> _REQUIRED WORK_:
Given the records below, the lines starting at the line with "padding: 0;" and ending at the line with "height: 46px;" should be output exactly, both end lines kept and pictures left out.

> _SOURCE INFORMATION_:
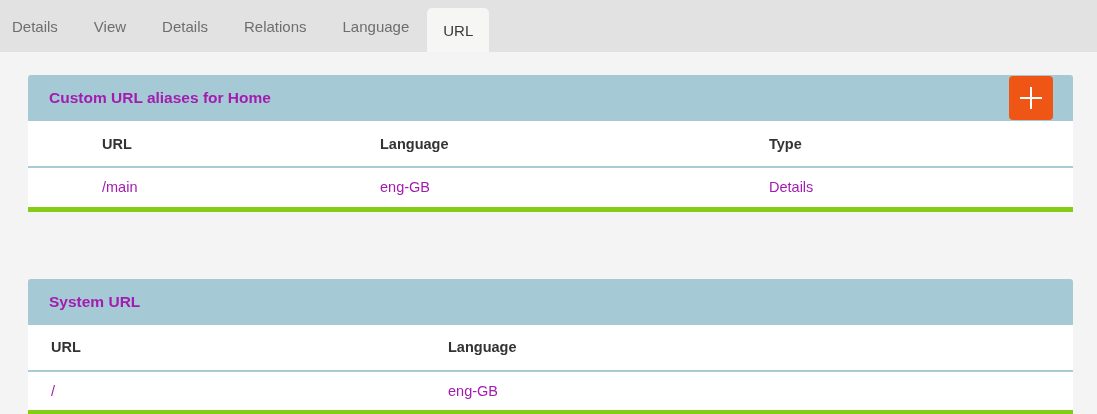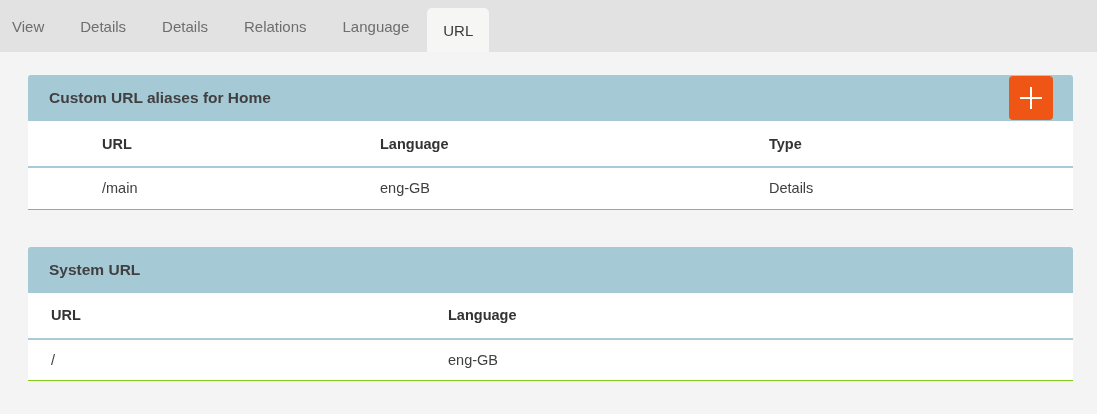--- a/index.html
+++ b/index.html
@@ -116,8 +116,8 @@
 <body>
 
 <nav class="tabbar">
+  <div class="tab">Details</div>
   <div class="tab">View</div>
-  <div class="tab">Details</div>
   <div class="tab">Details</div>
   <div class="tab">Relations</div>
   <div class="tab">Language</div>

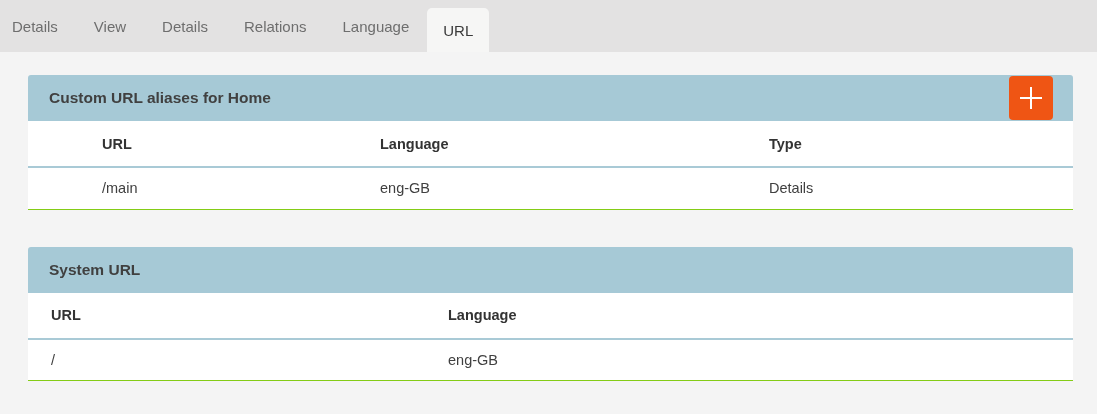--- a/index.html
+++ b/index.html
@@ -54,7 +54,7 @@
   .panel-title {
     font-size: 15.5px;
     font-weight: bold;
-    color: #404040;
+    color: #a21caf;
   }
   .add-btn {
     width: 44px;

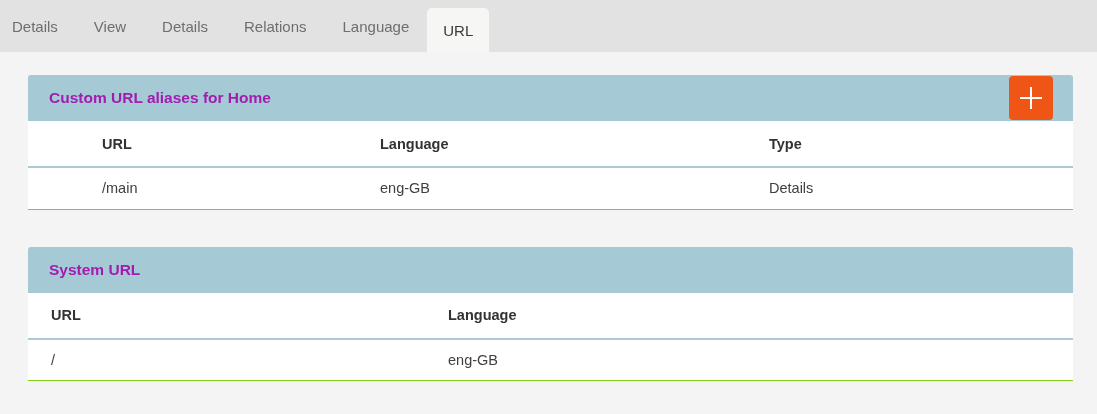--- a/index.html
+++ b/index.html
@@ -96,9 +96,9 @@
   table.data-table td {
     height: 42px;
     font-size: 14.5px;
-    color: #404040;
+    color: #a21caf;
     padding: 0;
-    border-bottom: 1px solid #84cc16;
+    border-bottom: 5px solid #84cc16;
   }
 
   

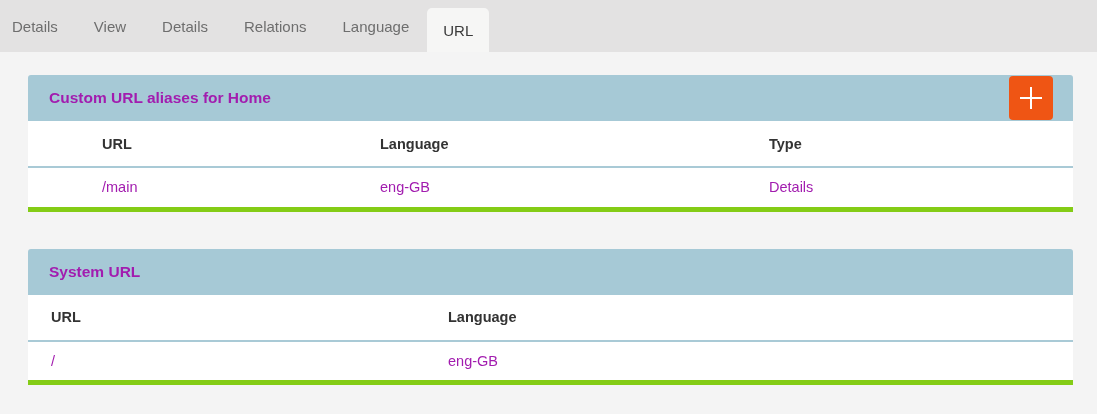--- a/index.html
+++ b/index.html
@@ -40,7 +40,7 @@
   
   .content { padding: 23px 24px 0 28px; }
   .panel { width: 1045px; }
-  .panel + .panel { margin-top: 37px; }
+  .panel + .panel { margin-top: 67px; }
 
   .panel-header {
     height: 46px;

* * *

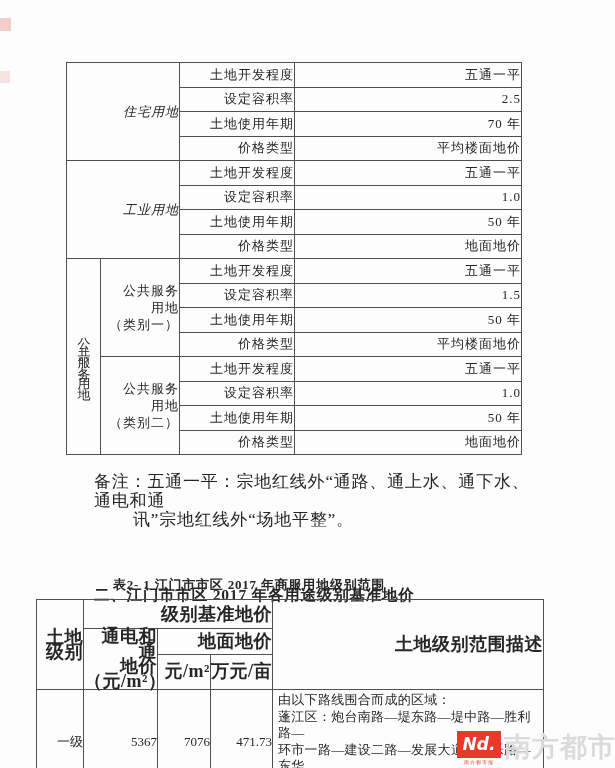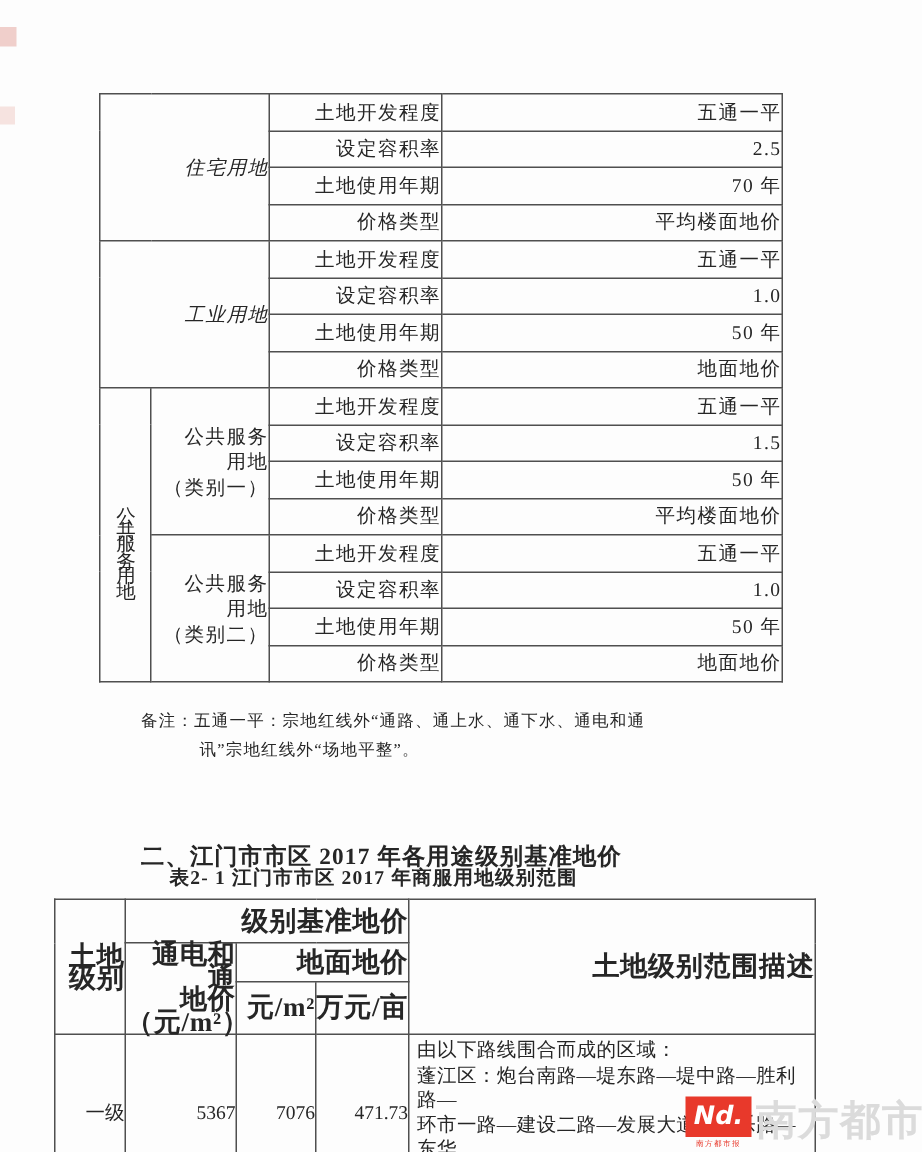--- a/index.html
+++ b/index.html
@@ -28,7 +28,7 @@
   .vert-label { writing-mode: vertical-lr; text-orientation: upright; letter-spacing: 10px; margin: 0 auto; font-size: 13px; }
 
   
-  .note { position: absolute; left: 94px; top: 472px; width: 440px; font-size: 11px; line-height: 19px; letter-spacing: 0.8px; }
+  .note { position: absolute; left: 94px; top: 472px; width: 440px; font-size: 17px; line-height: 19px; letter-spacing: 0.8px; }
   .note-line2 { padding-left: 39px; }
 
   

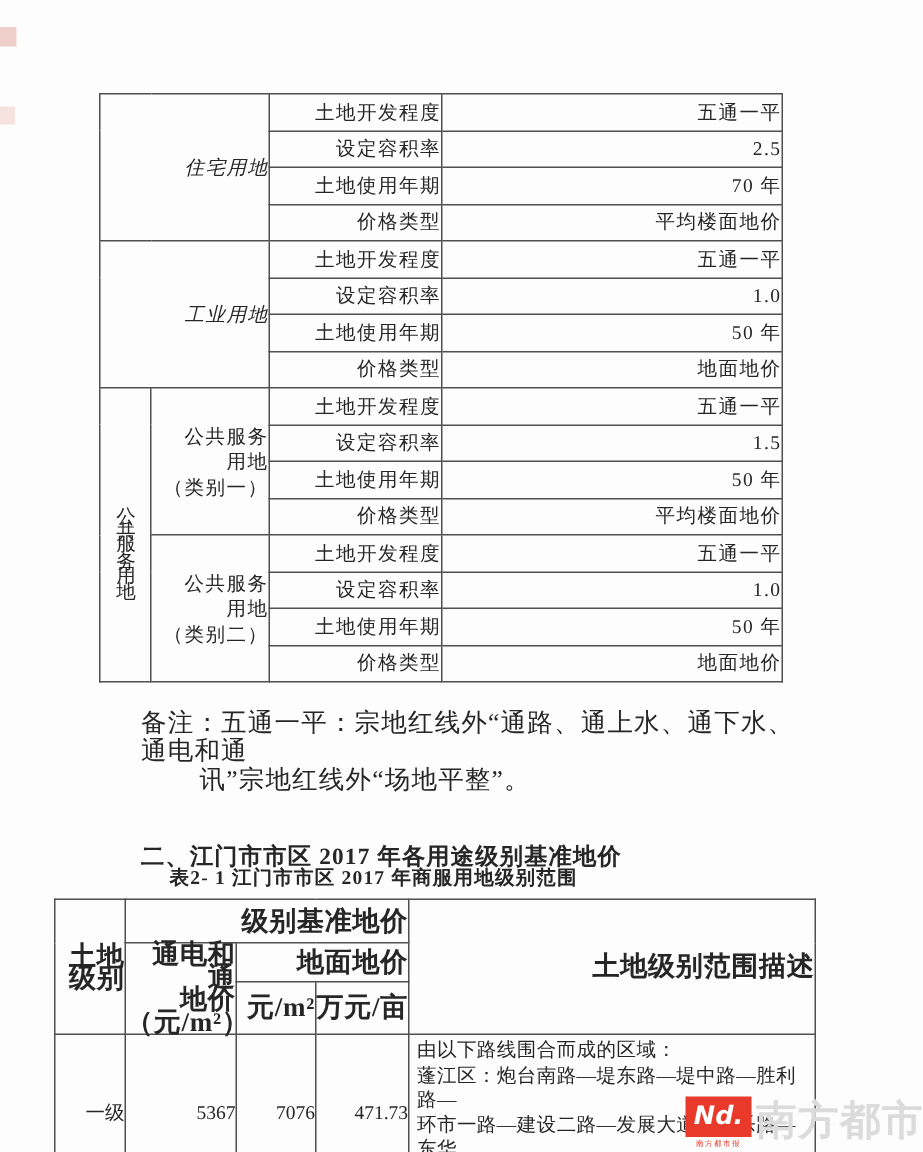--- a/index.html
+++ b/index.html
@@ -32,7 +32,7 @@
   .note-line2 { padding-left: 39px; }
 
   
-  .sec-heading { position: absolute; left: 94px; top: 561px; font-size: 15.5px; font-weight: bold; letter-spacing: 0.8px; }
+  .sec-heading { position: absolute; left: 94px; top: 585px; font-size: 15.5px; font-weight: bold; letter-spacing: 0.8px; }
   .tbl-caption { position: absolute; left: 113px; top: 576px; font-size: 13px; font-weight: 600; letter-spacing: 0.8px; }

> _REPLY_:
     padding: 0;
-    border-bottom: 1px solid #84cc16;
+    border-bottom: 5px solid #84cc16;
   }
 
   

--- a/index.html
+++ b/index.html
@@ -40,7 +40,7 @@
   
   .content { padding: 23px 24px 0 28px; }
   .panel { width: 1045px; }
-  .panel + .panel { margin-top: 37px; }
+  .panel + .panel { margin-top: 67px; }
 
   .panel-header {
     height: 46px;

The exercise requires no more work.